You are viewing a plain text version of this content. The canonical link for it is here.
Posted to users@daffodil.apache.org by "Sloane, Brandon" <bs...@tresys.com> on 2019/12/01 16:36:26 UTC

Re: RFC-compliant DFDL schema for parsing and unparsing CSV files

Can we add this to the DFDLSchemas/CSV repository?
________________________________
From: Costello, Roger L. <co...@mitre.org>
Sent: Saturday, November 30, 2019 8:05 AM
To: users@daffodil.apache.org <us...@daffodil.apache.org>
Subject: RFC-compliant DFDL schema for parsing and unparsing CSV files

Hi Folks,

Here is my RFC-compliant DFDL schema for CSV:

http://www.xfront.com/DFDL/DFDL-schema-for-CSV.zip

Here is a description of my DFDL schema:

This DFDL schema describes the CSV file format, as specified in RFC 4180. The RFC says this:

    TEXTDATA =  %x20-21 / %x23-2B / %x2D-7E

That means, to be standards-compliant, a CSV file must only contain printable ASCII characters. That seemed a bit limiting so I contacted the editor of the RFC, Yakov Shafranovich, and asked him about that. He kindly responded and said this: The original RFC was set to ASCII  only but when RFC 7111 was published, the media type was updated to use UTF-8. See:
https://lists.w3.org/Archives/Public/public-csv-wg/2014Oct/0115.html
https://www.iana.org/assignments/media-types/text/csv

The first reference says: While RFC 4180 does mandate ASCII, for standards purposes this has been changed and the default now is in fact UTF-8.

Okay, so CSV can contain more than just ASCII characters. Phew!

The second reference says: The "charset" parameter specifies the charset employed by the CSV content.

Okay, so I parameterized the below DFDL schema: when you run a DFDL processor on this schema, feed in a value for the charset parameter. The allowable values are UTF-8 or ASCII (case sensitive!).

I just found another RFC for CSV: RFC 7111. Its introduction says this: This memo updates the text/csv media type defined in RFC 4180 by defining URI fragment identifiers for text/csv MIME entities.

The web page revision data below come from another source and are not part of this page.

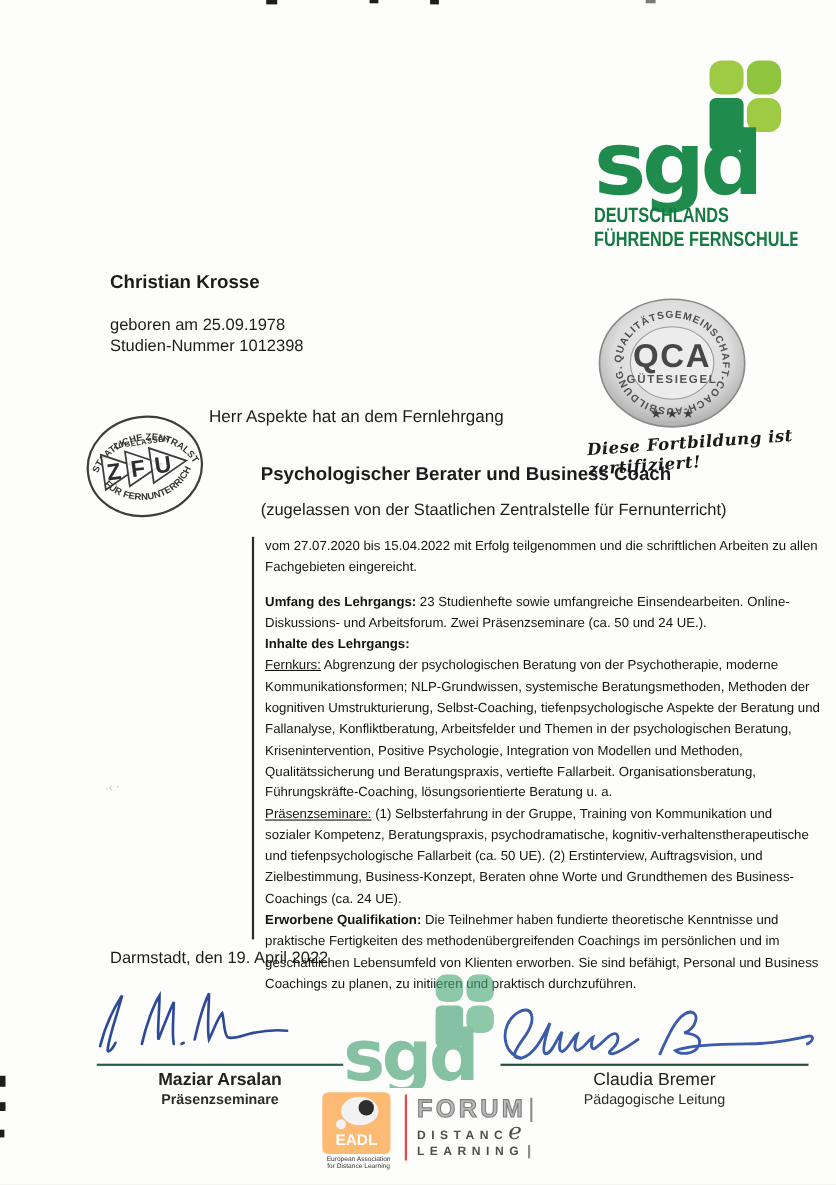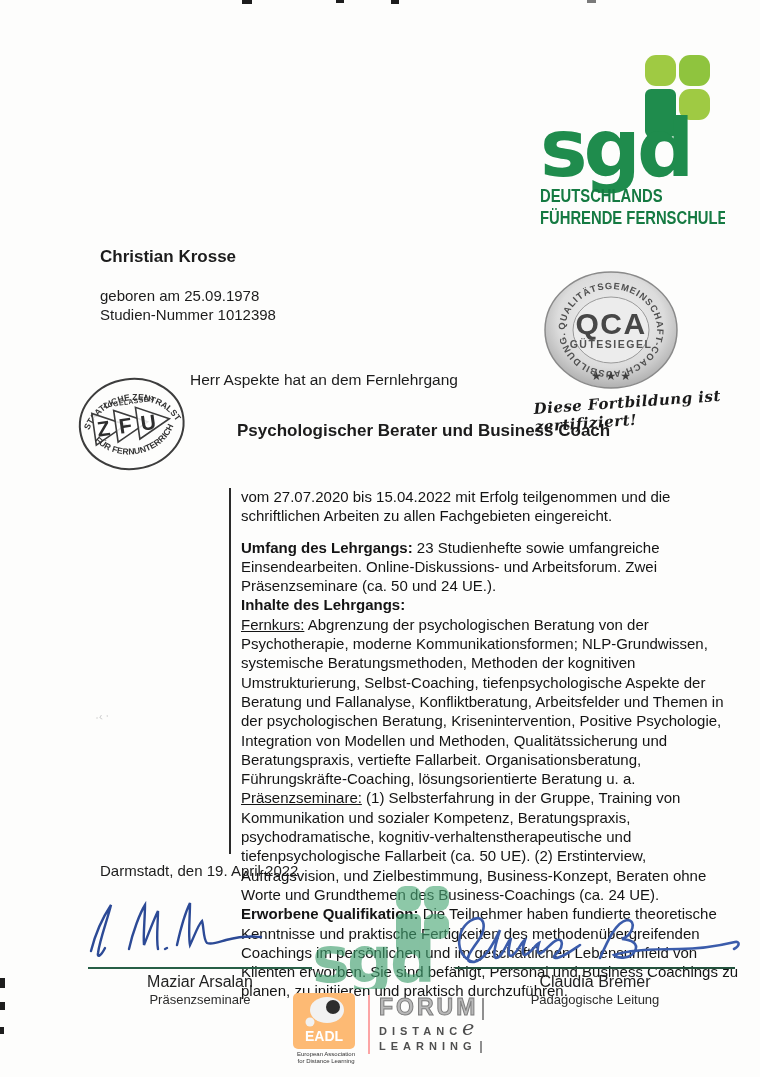--- a/index.html
+++ b/index.html
@@ -126,6 +126,7 @@
 
   <div class="abs intro">Herr Aspekte hat an dem Fernlehrgang</div>
   <div class="abs course-title">Psychologischer Berater und Business Coach</div>
+  <div class="abs course-sub">(zugelassen von der Staatlichen Zentralstelle für Fernunterricht)</div>
 
   <div class="abs body-rule"></div>
   <div class="abs body-text">

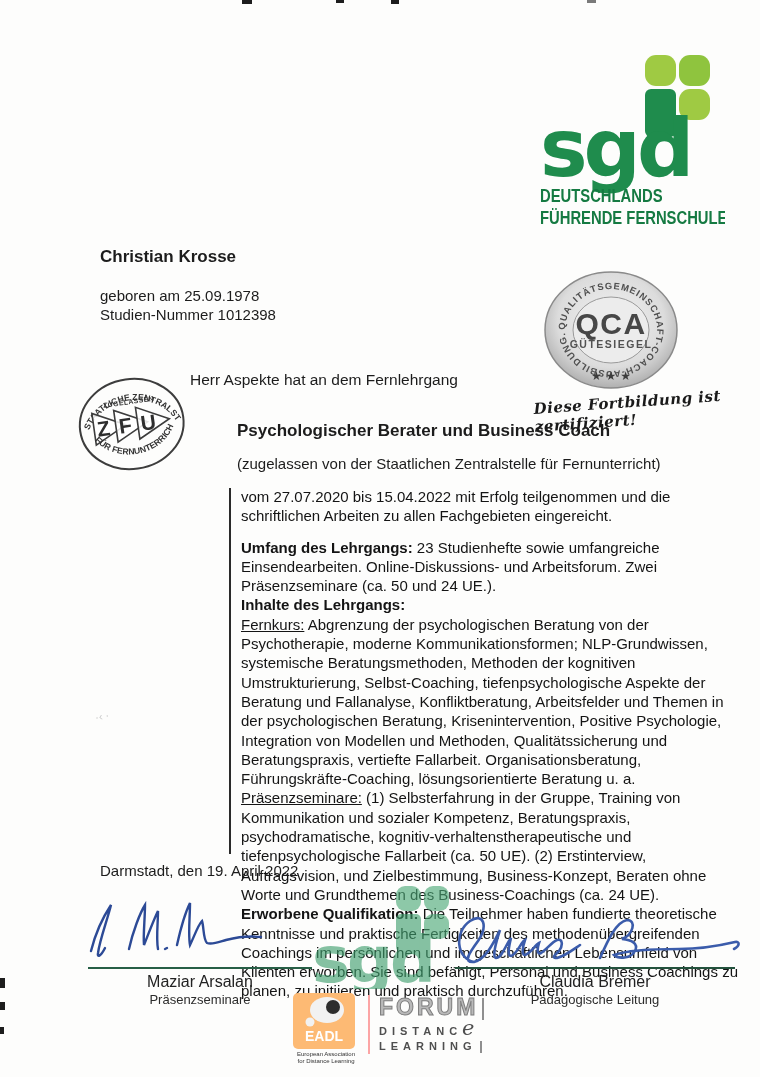--- a/index.html
+++ b/index.html
@@ -23,7 +23,7 @@
   .course-sub{left:237px; top:455px; font-size:15px;}
   
   .body-rule{left:229px; top:488px; width:2px; height:366px; background:#2a2a2a;}
-  .body-text{left:241px; top:487px; width:505px; font-size:15px; line-height:19.3px; color:#141414;}
+  .body-text{left:241px; top:487px; width:505px; font-size:12px; line-height:19.3px; color:#141414;}
   .body-text p{margin:0 0 12px 0;}
   .seg-b{font-weight:700;}
   .seg-u{text-decoration:underline;}

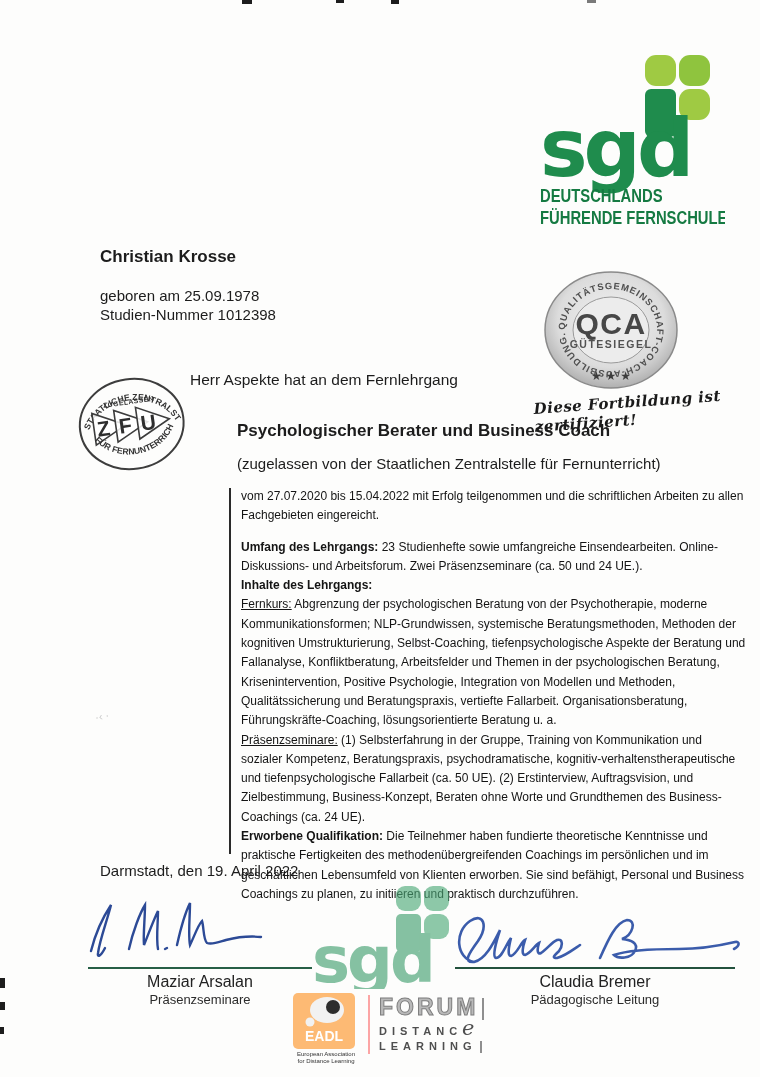--- a/index.html
+++ b/index.html
@@ -147,7 +147,7 @@
     </svg>
   </div>
   <div class="sig-line" style="left:88px;width:224px;"></div>
-  <div class="sig-name-block" style="left:88px;width:224px;">
+  <div class="sig-name-block" style="left:88px;width:224px;font-weight:bold;">
     <div class="sig-name">Maziar Arsalan</div>
     <div class="sig-role">Präsenzseminare</div>
   </div>

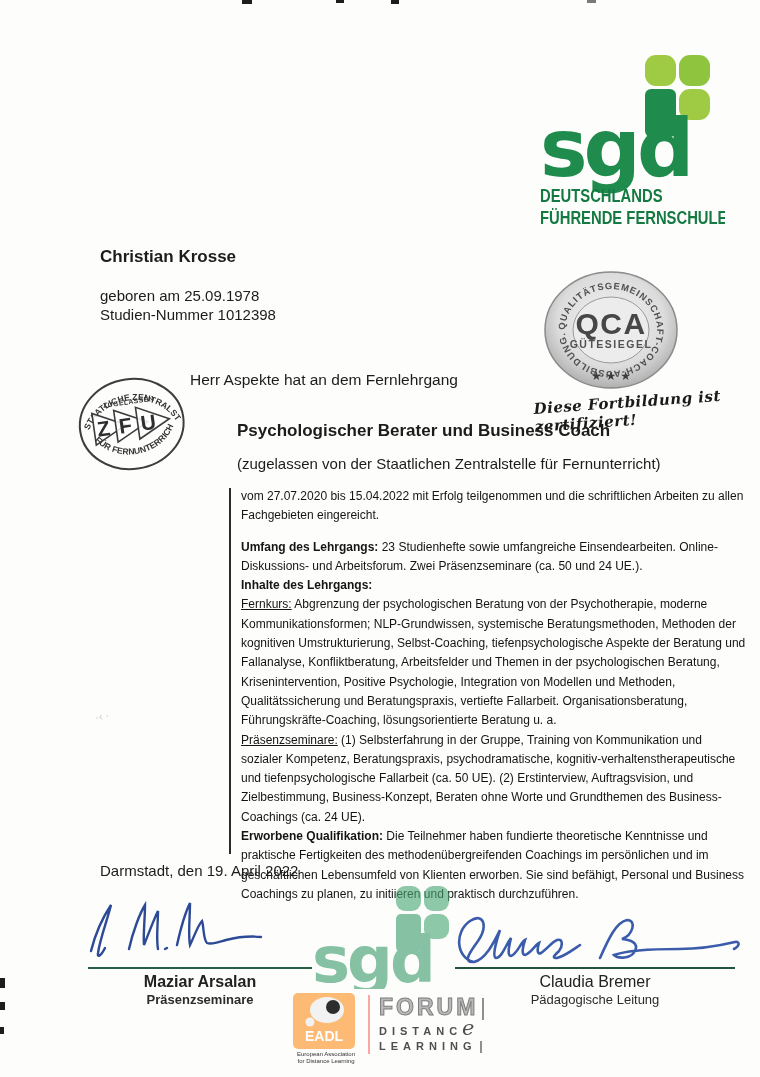--- a/index.html
+++ b/index.html
@@ -39,7 +39,7 @@
   
   .eadl-box{left:293px; top:993px; width:62px; height:56px; background:#fdba74; border-radius:5px;}
   .eadl-caption{left:291px; top:1051px; width:70px; font-size:6px; line-height:7px; color:#333; text-align:center;}
-  .forum-block{left:368px; top:995px; border-left:2px solid #fca5a5; padding-left:9px;}
+  .forum-block{left:368px; top:995px; border-left:2px solid #ef4444; padding-left:9px;}
   .forum-line1{font-size:23px; font-weight:700; letter-spacing:3px; color:#b9b9b9; -webkit-text-stroke:1px #7e7e7e; line-height:24px;}
   .forum-line2{font-size:11px; letter-spacing:5px; color:#4f4f4f; font-weight:700; line-height:16px;}
   .forum-e{font-family:"DejaVu Serif", serif; font-style:italic; font-size:21px; letter-spacing:0; color:#4f4f4f; font-weight:400;}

Hmm, I better read that document ... Okay, I read RFC 7111. It doesn't modify the CSV format, except to say that a charset parameter may be used to specify the charset employed by the CSV content. The RFC  describes how to reference portions of a CSV file using fragment identifiers on a URL. That's not relevant to describing the CSV format.

Why did I create a DFDL schema for CSV? Last month I was browsing the Web and came across a web site
(http://www.hexacorn.com/blog/2019/09/06/state-machine-vs-regex/)
that said something very interesting:

        The enlightenment came from reading
         the actual CSV specification. When you
         skim through it you quickly realize two
         things:
        1. No one ever reads stuff like this anymore
        2. It's unlikely that anyone covers all angles
            while saving files in this format
                 The result is that we have many badly
         implemented CSV parsers out there. You also
         realize why: this format is NOT as simple
         as many people think. Quite the opposite,
         even today, after so many years, even
         Excel (which is actually including a lot
         of margin for error!) still fails to
         process some of these files correctly...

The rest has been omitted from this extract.